さらに、高い学位を取得することで業務の幅を広げることもできるため、大学などに通い直すことで給与アップをする人もいるようです。 経験やスキルがあれば、他の獣医を監督するなど責任のあるポジションにつけるので、昇進により給料が上がるするケースも。
年齢や就業年数に関わらず、どんな経験があるか、どんなことができるかといったスキル面が重要視されるため、年齢が若くても高収入を得ている獣医もいます。
オーストラリアの獣医が直面している問題
身体的・精神的にハードな仕事
獣医は身体的、精神的にストレスの多い仕事であり、離職率が高くなっています。
そのことが獣医コースの志願者が多いにも関わらず、人手不足が解消されない一因かもしれません。
病気や怪我をしたり不安を感じている動物は、獣医や獣医看護師を引っ掻いたり噛んだりすることがあります。

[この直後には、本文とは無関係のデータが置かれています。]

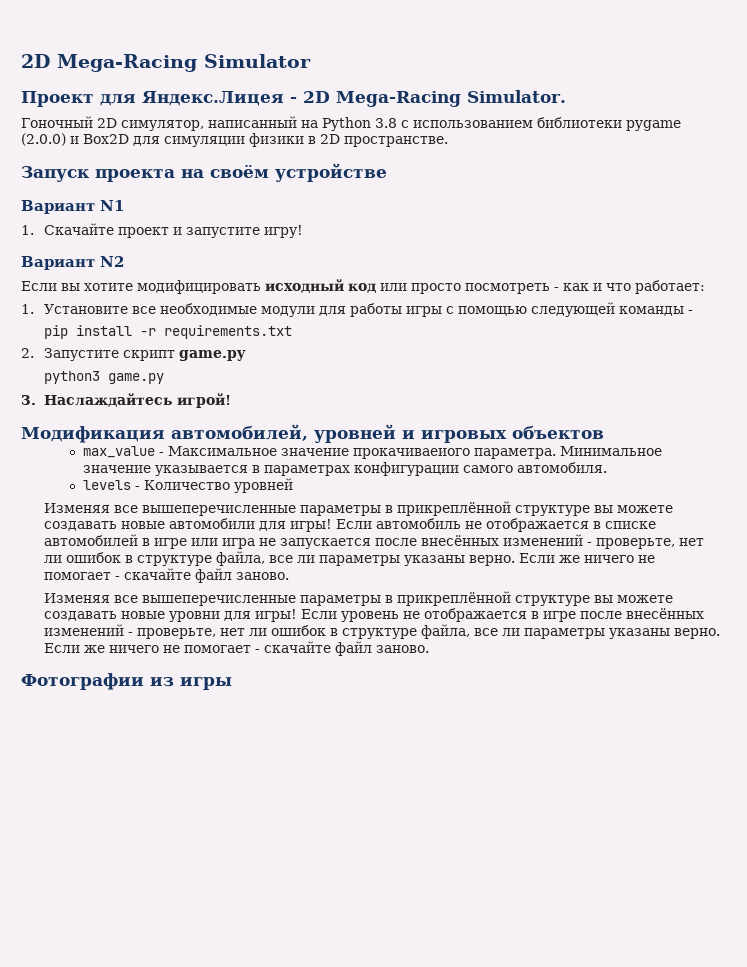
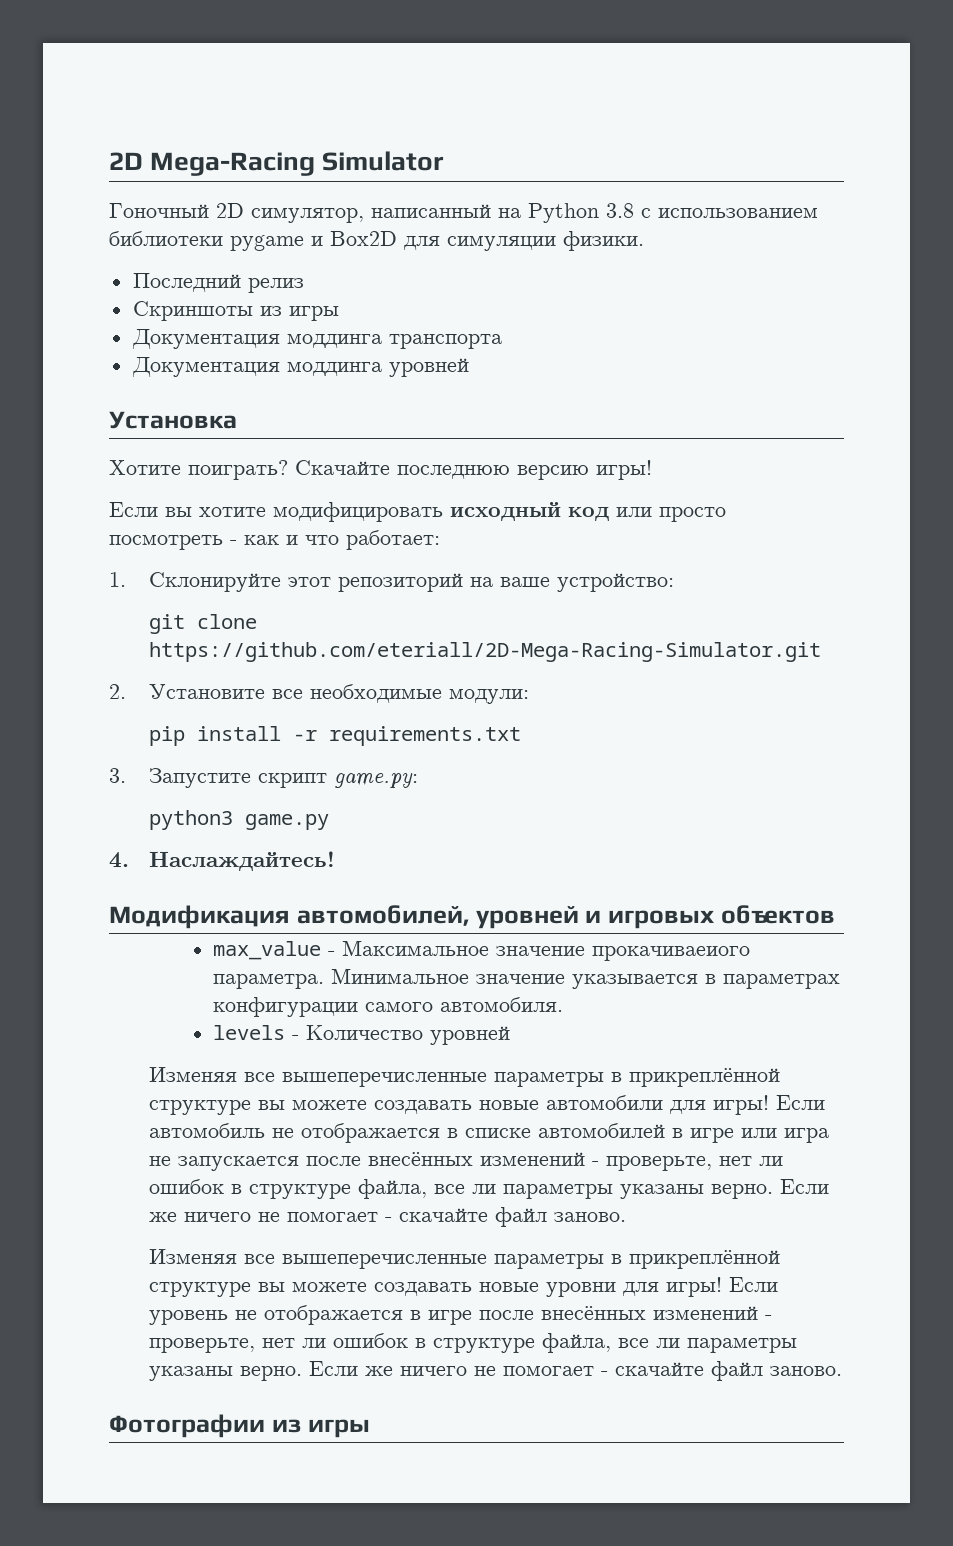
[21,90,566,107] // Проект для Яндекс.Лицея - 2D Mega-Racing Simulator. -> (445, 161) none
[21,133,66,146] (2.0.0) -> (304, 243) none
[249,133,448,147] [21,163,387,182] [21,200,124,214] [21,223,304,238] [21,256,124,270] физики в 2D пространстве. // Запуск проекта на своём устройстве // Вариант N1 // 1. Скачайте проект и запустите игру! // Вариант N2 -> [563,231,644,251] [132,273,304,293] [132,301,339,321] [131,329,502,349] [131,357,469,377] [109,411,237,429] [109,460,652,480] физики. // Последний релиз // Скриншоты из игры // Документация моддинга транспорта // Документация моддинга уровней // Установка // Хотите поиграть? Cкачайте последнюю версию игры!
[44,302,694,317] Установите все необходимые модули для работы игры с помощью следующей команды - -> [149,572,675,592] [149,614,258,634] [149,642,822,662] [109,684,530,704] Склонируйте этот репозиторий на ваше устройство: // git clone https://github.com/eteriall/2D-Mega-Racing-Simulator.git // 2. Установите все необходимые модули:
[21,348,34,358] 2. -> [109,768,126,783] 3.
[179,350,247,361] game.py -> [334,773,419,788] game.py:
[21,393,232,408] 3. Наслаждайтесь игрой! -> [109,851,336,871] 4. Наслаждайтесь!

さらに動物が苦しむところを見たり、死と向き合わなければいけない場面も多いです。
獣医の人手不足
獣医や動物看護師の需要が非常に大きいにもかかわらず、深刻な人手不足が起きています。
オーストラリアはペットの飼育率が最も高い国の一つで、62%以上の家庭がペットを飼育しています。さらに洪水や山火事など自然災害の被害を受けた動物の保護など、ペットの治療以外にも多くの現場で獣医の力が必要とされています。
そのため獣医コースに通う学生の数は年々増えているにもかかわらず、大きすぎる需要には追いついていません。 特に地方での獣医師が足りておらず、獣医や患者が1000kmもの遠距離まで移動しなくてはならないことも。
この問題を解消しようと、近年オーストラリア獣医師協会(AVA)は連邦政府に対し、地方に住み、地方で働く獣医師の学費負担をなくし、地方の獣医師に経済的な援助をするように呼びかけました。 そのように、人手不足を根本から解決しようとする動きも出ているようです。